Browser & DOM

Elements provides special support for inter-operating with the most important platform API for Web Modules: the Browserobject, and the Document Object Model (DOM) that it provides access to.

The Browser

The static Browser class provided as part of Island RTL provides a few methods to access and create basic DOM objects:

  • GetWindowObject gives access to the global "Window" instance
  • GetElementById and GetElementByName allow look-up of existing HTML elements by ID and by name.
  • CreateElement and CreateTextNode create new DOM objects, for later insertion into the HTML.

Additional APIs are provided to perform Ajax and XmlHttp Requests (NewXMLHttpRequest), create WebSockets (NewWebSocket), and more. Please refer to the Browser Class reference of its source code on GitHub for a more complete overview of what is available.

Strong-Typing the DOM

By default, JavaScript objects present as opaque "Dynamic types that – like in JavaScript itself – allowing arbitrary calls that cannot be checked for validity until runtime.

Under the hood, these are instances of the EcmaScriptObject class provided by Island RTL, which encapsulates the dynamic nature of the object and handles dispatching calls by name, at runtime.

But Island RTL provides strongly-typed interfaces that let the compiler know what APIs should be available on a given object. This

  • lets the compiler enforce only valid calls are made, at compile time,
  • give you warnings for case mismatches and let you use mismatched case in the case-insensitive languages (Oxygene and Mercury),
  • gives you code completion and other IDE help while writing your code.

There are three ways to obtain a strongly-typed reference to a JavaScript object:

  1. Some APIs, such as Browser.GetWindowObject mentioned above, already return the proper well-known interface type, instead of dynamic, out of the box.
  2. Some APIs, such as GetElementById that cannot know the exact type will return a base type, e.g.
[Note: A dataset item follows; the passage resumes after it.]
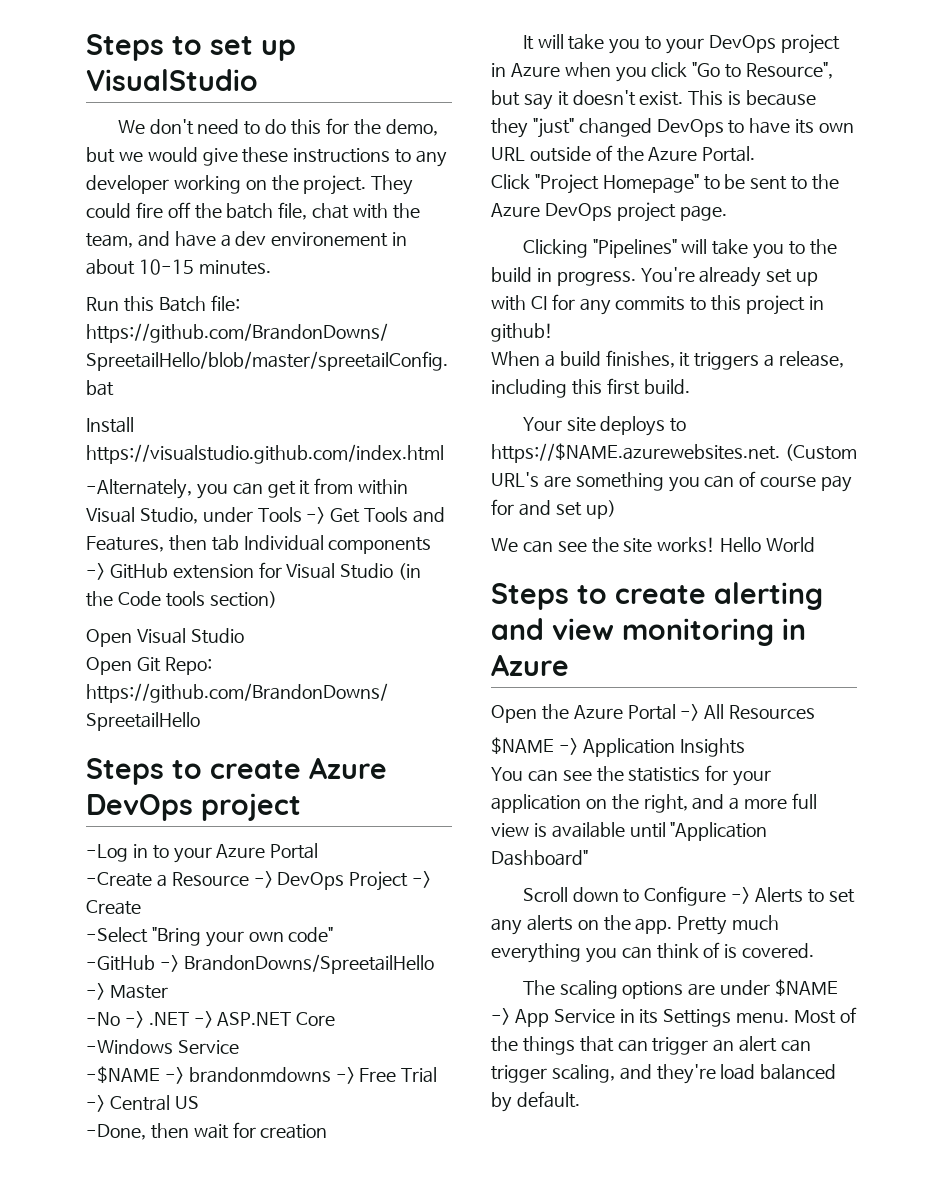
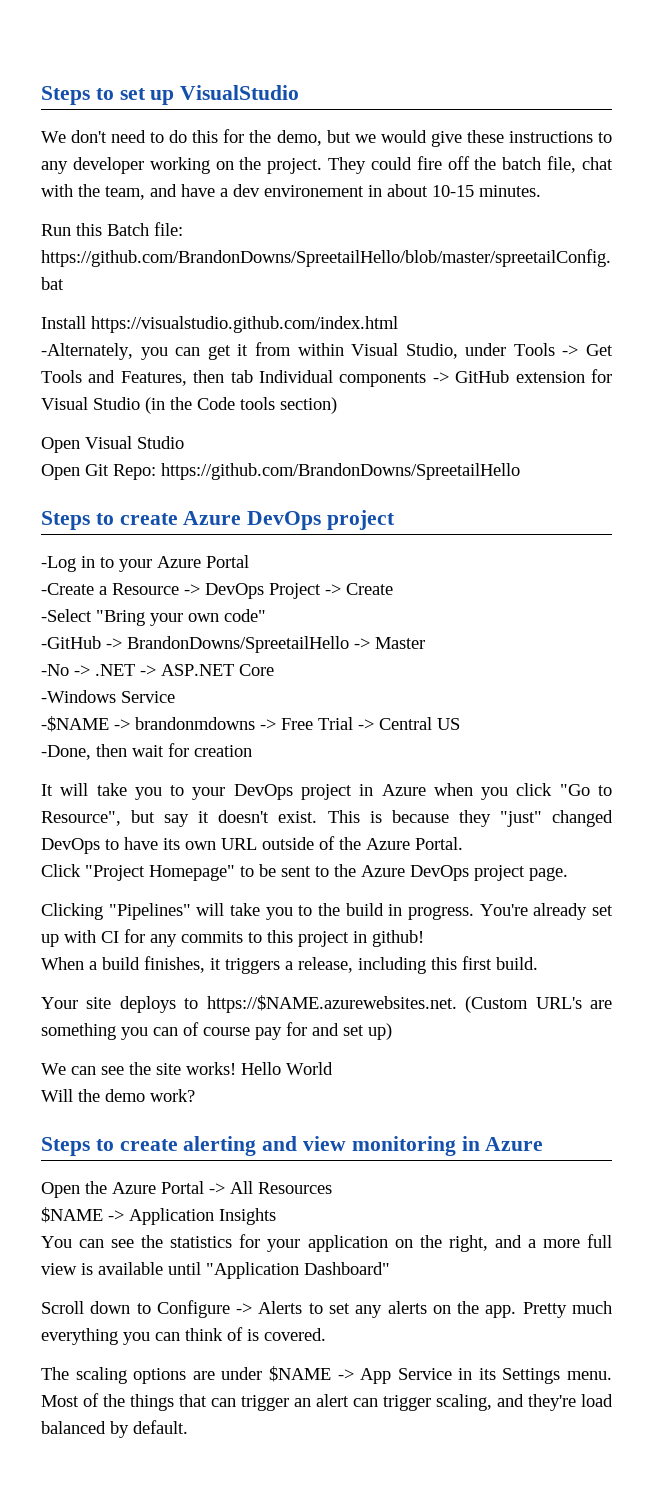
(816, 544) none -> [41,1089,195,1102] // Will the demo work?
Element. If known, these can be cast to the more concrete type that is expected (e.g. Button).
  3. Any JavaScript object, whether represented as Dynamic or a strongly-typed interface can simply be type-cast to a strongly-typed interface of your choice, as needed (but see Caveats, below).

Once a variable is strongly typed, the compiler can enforce access to only the known members.

// Window is strongly typed:
var lWidth := Browser.Window.innerWidth;

// Element can simply  be cast to a Form, if we know its type:
(Browser.GetElementByName('LoginForm') as HTMLFormElement).checkValidity();
// Window is strongly typed:
var lWidth = Browser.Window.innerWidth;

// Element can simply  be cast to a Form, if we know its type:
(Browser.GetElementByName("LoginForm") as HTMLFormElement).checkValidity();
// Window is strongly typed:
let lWidth = Browser.Window.innerWidth

// Element can simply  be cast to a Form, if we know its type:
(Browser.GetElementByName("LoginForm") as! HTMLFormElement).checkValidity()
// Window is strongly typed:
var lWidth = Browser.Window.innerWidth;

// Element can simply  be cast to a Form, if we know its type:
(Browser.GetElementByName("LoginForm") as HTMLFormElement).checkValidity();
' Window is strongly typed:
Dim lWidth = Browser.Window.innerWidth;

' Element can simply  be cast to a Form, if we know its type:
CType(Browser.GetElementByName("LoginForm"), HTMLFormElement).checkValidity()

Caveats

Keep in mind that the strongly-typed interfaces are merely fronts for the compiler to know what members are expected to exist on the underlying JavaScript object. In reality, your WebAssembly code is still interacting with a EcmaScriptObject instance that represents the JavaScript object and will dispatch calls dynamically as needed, at runtime.

That means calls can still fail at runtime, for example if

  • the JavaScript object for some reason does not implement the expected member,
  • the dynamic interface declaration seen by the compiler was wrong,
  • you cast a JavaScript object to the wrong interface.